Yeah I have thought about websites having "business hours" also. So support staff don't have to worry about getting a call or text message at 0200 that something isn't working... just fix it in the morning.
I recall this occurring with college registration websites ~25 years ago. In retrospect, I suspect it was so students registering online didn't have an advantage over those registering in person (at the time, home internet access was common but nowhere near 100%).
I had this happen at a local community College but it also was where you would access your grades. Shut down over winter break, was awkward to tell my internship coordinator that I couldn't access the website for 2 weeks to get my grades because the website was closed over break... Fricken crazy (and they where using a pretty popular platform, this was not some home spun system)
One of the largest camera stores in the US is https://www.bhphotovideo.com/. Since B&H was founded in NYC by Orthodox Jews, you can’t event place an order on their website on Saturdays.
Some Swedish government agency websites and services do this, for the reason already mentioned, to avoid having to monitor the service or maintain it during out of business hours.
But this social media actually reminded me of old phone line BBS. I believe life was better when we had to wait for our enjoyment, and even stand in line for it.
I literally can’t place Costco Mexico orders and perform other tasks on Sundays because payment gateways are down (?). It’s quite frustrating. If it fails every weekend, they should in fact just shut down.
I don’t share this thread’s ideas about making it accessible for everyone. I think people are too fixated on scale and inclusion.

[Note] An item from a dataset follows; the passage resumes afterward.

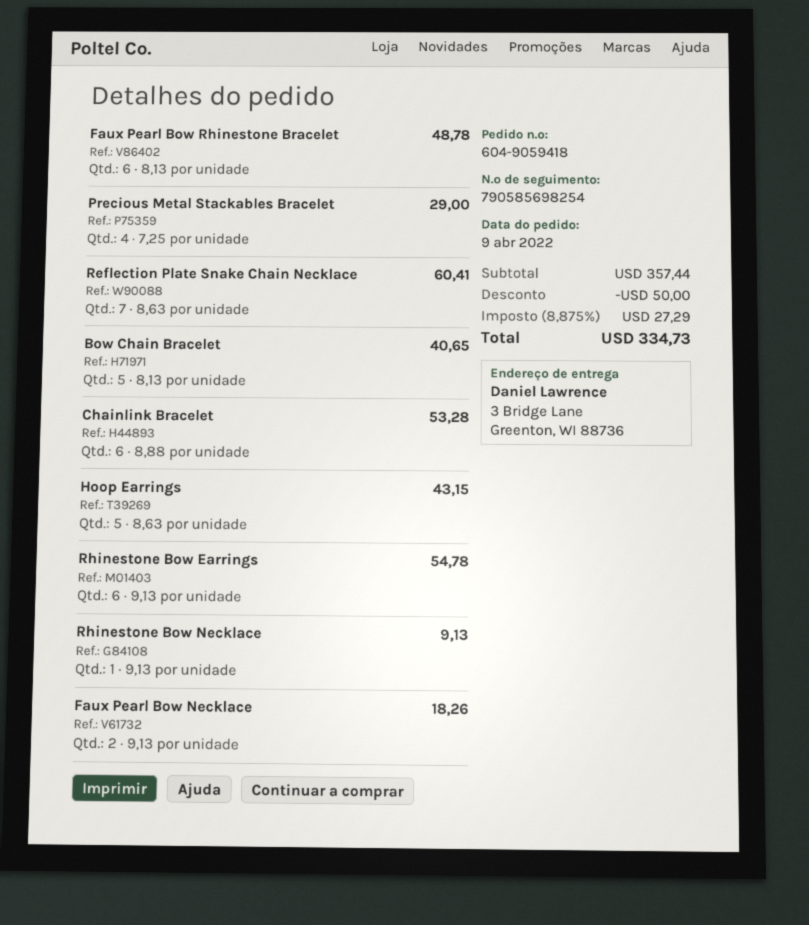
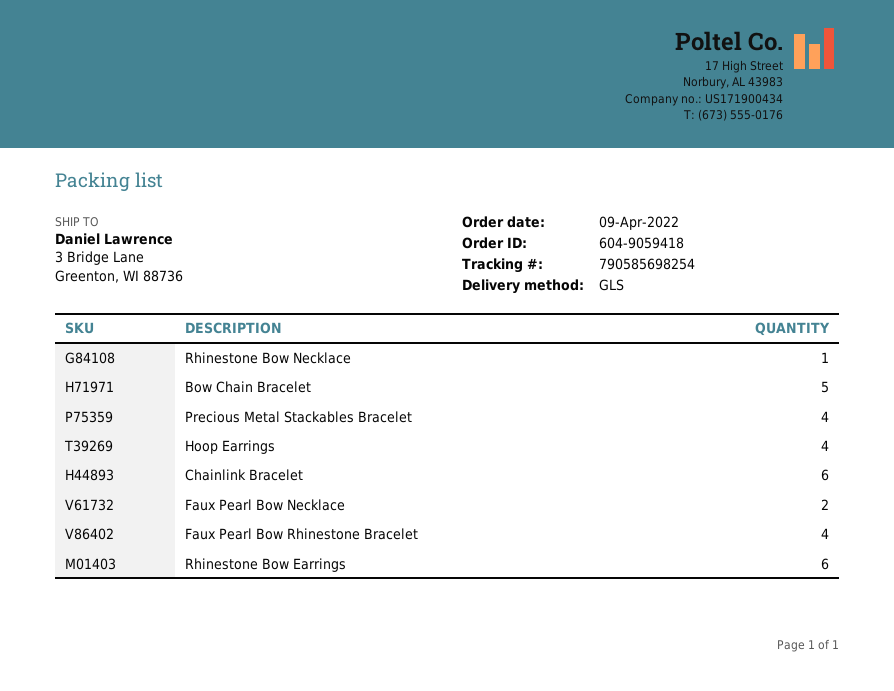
Faux Pearl Bow Rhinestone Bracelet: 6 -> 4
Reflection Plate Snake Chain Necklace: 7 -> none
Hoop Earrings: 5 -> 4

It’s absolutely fine to work for three evening hours in a fixed timezone. Every timezone has enough people to not meet every one of them in a lifetime.
If someone wants this in their timezone, they can just llm-php it into existence. Or ask OP about sharing source codes.
Local communities all operate in the same time zone. No reason small online communities couldn’t operate in the same time zone, allowing each time zone to have their own separate communities.
It's one of the main things I miss about BBSs. I've thought about trying to start a BBS that requires a low ping, using the speed of light to encourage locality.
Expensive long-distance phone calls sucked, but the side-effect was that nearly everybody on a given board was in the same or one-adjacent local calling area. They were strangers behind a screen only to a degree; they were also your neighbors, schoolmates, and coworkers. If someone needed something, someone else could bike or drive over and help. We had parties, we had picnics, we organized camping weekends. They didn't stay strangers for long.
Yes the global internet was big and shiny and it let you talk to anyone anywhere. So far away that they might in fact be a dog, and you'd never know. But for all we gained, we lost that sense of local connection, and I didn't appreciate that aspect until it was gone.
All of the (continental) US is in similar enough timezones, that whatever 3 hour window is convenient for one part is still easily accessible for the others.
Those are all states that have multiple timezones for the same longitude. Travel North or South and you change time zones.
You can also add Arizona to the list, but for only part of the year, as Arizona and the Hopi nation do not follow daylight savings time, but the Navajo nation, which fully surrounds the Hopi, does
This was in response to a comment up thread about making it limited to people in the same time zone, an imposed limitation rather than a self arising onr
If you are traveling and need to deal with something that happens at home, too bad. There are plenty of timezones that make it quite difficult to manage, especially if they have phone wait times that exceed 30min.
Depends entirely upon the issue and the urgency. Hell, I'd wager we could all use a bit more patience and a bit less of everything being so instantaneous.
IIRC it's because the owners are Jewish and observing the Sabbath. I grew up in an area with a lot of observant christians who refused to work on Sunday but forced employees to (unless you belonged to their church of course). So making a rule in contrast that what's good enough for me is good enough for my employees is preferable if you ask me!